Portions of the lengthy explanation of my position come from my blog, trimmed and edited to fit this specific situation. It’s directed at anyone who wants to learn about what it means to be deemed to be the person “in control” of another’s healthcare decisions. I really hope that some of you will read it and consider some of the positions you hold in general, and I hope that some people who are considering accepting the role of healthcare proxy, POA, or other decision maker for a member of your family will feel valued and supported and a little less sad.
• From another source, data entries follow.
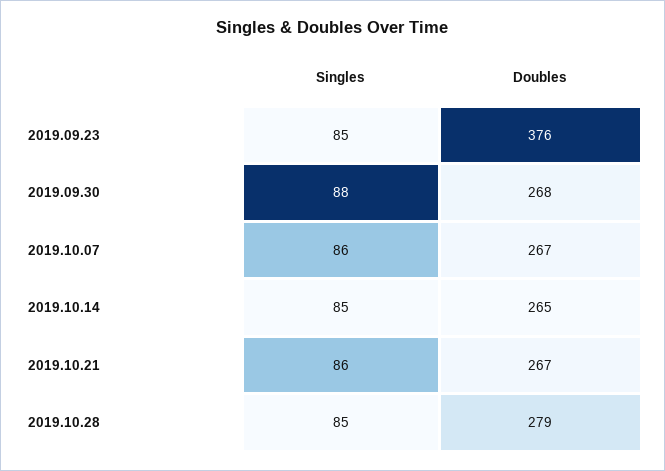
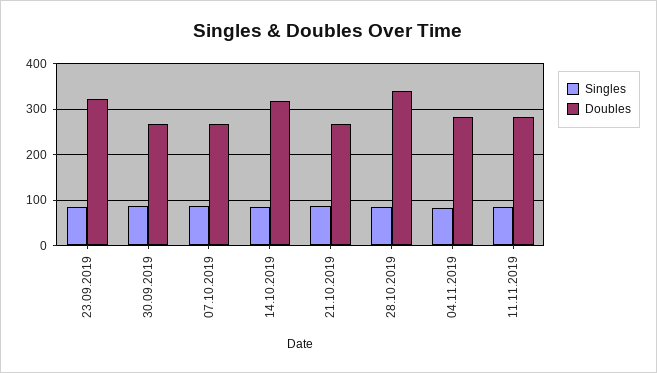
Doubles, 2019.09.23: 376 -> 320
Doubles, 2019.10.14: 265 -> 320
Doubles, 2019.10.28: 279 -> 340
Singles, 04.11.2019: none -> 80
Doubles, 04.11.2019: none -> 280
Singles, 11.11.2019: none -> 80
Doubles, 11.11.2019: none -> 280

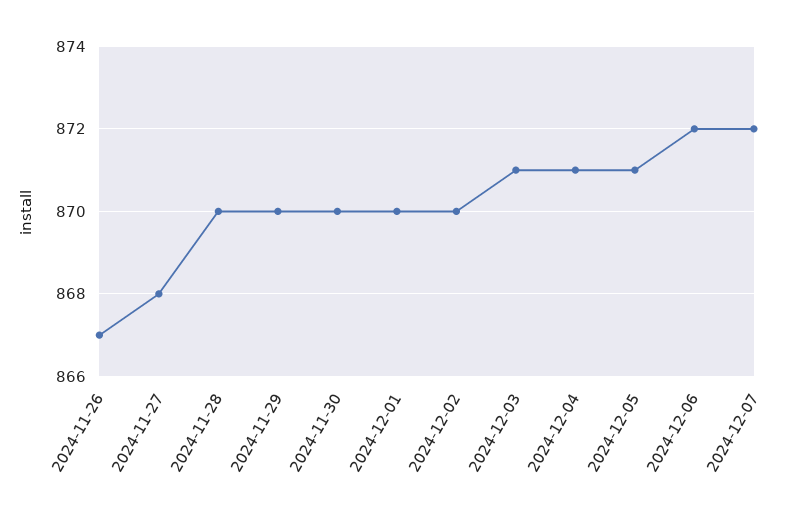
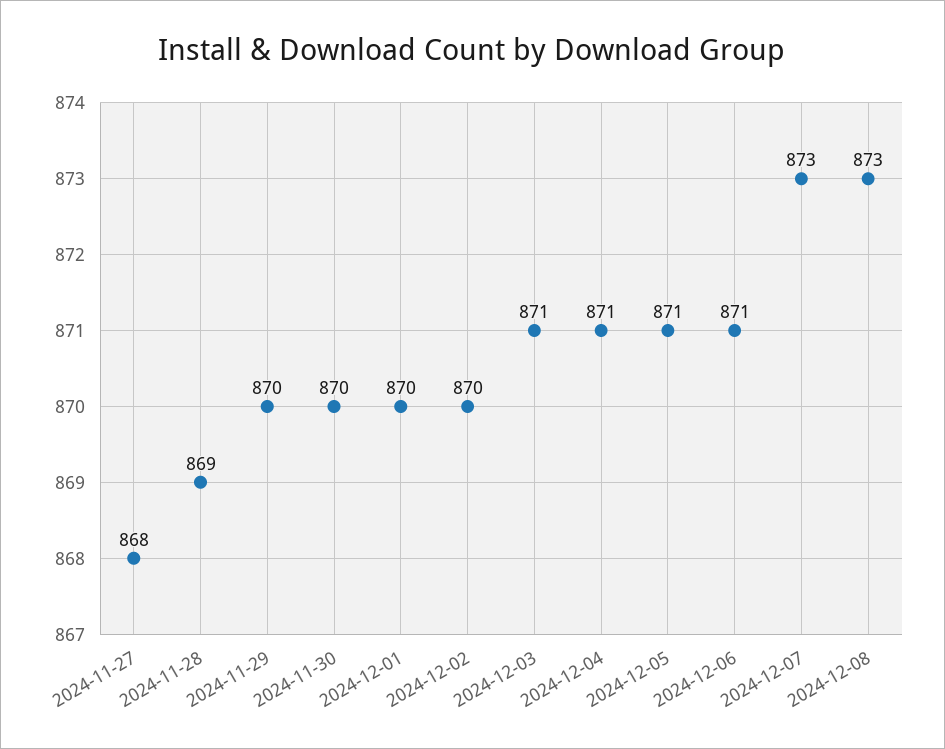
2024-11-26: 867 -> none
2024-11-28: 870 -> 869
2024-12-06: 872 -> 871
2024-12-07: 872 -> 873
2024-12-08: none -> 873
Sometimes being a health care proxy means making decisions which are unpopular. Sometimes is means making decisions that other people do not understand or that people who are not directly involved in construe as terrible or heartless. Sometimes it even means being the person who takes the brunt of decisions that you may or may not agree with, but that you enforce unilaterally just the same when the person whose decision it was is not in a position to speak on their own behalf.

A great many of you are strangers to the dynamics of this situation. A great many of you may think that I act without compassion, and you are entitled to your feelings. I’m not here to argue, but if this is going to be out there, then I’m going to take it as an opportunity to educate. Being placed “in charge” of a person is a sacred responsibility, and not everyone is equipped to take on that responsibility. It is not one I would advise taking on if there are others within the circle who are willing or able to do it; in my case, I was asked to take the roll because there was not another person immediately available who had thick enough skin to make unpopular decisions in spite of the likelihood of pressure, public and private, to alter those decisions. It turns out that maybe my skin is not as thick as I thought is was, as I’ve shown cracks not typical of my usual self. It has already been an experience unlike anything I thought I was prepared for, and it hasn’t even been that long.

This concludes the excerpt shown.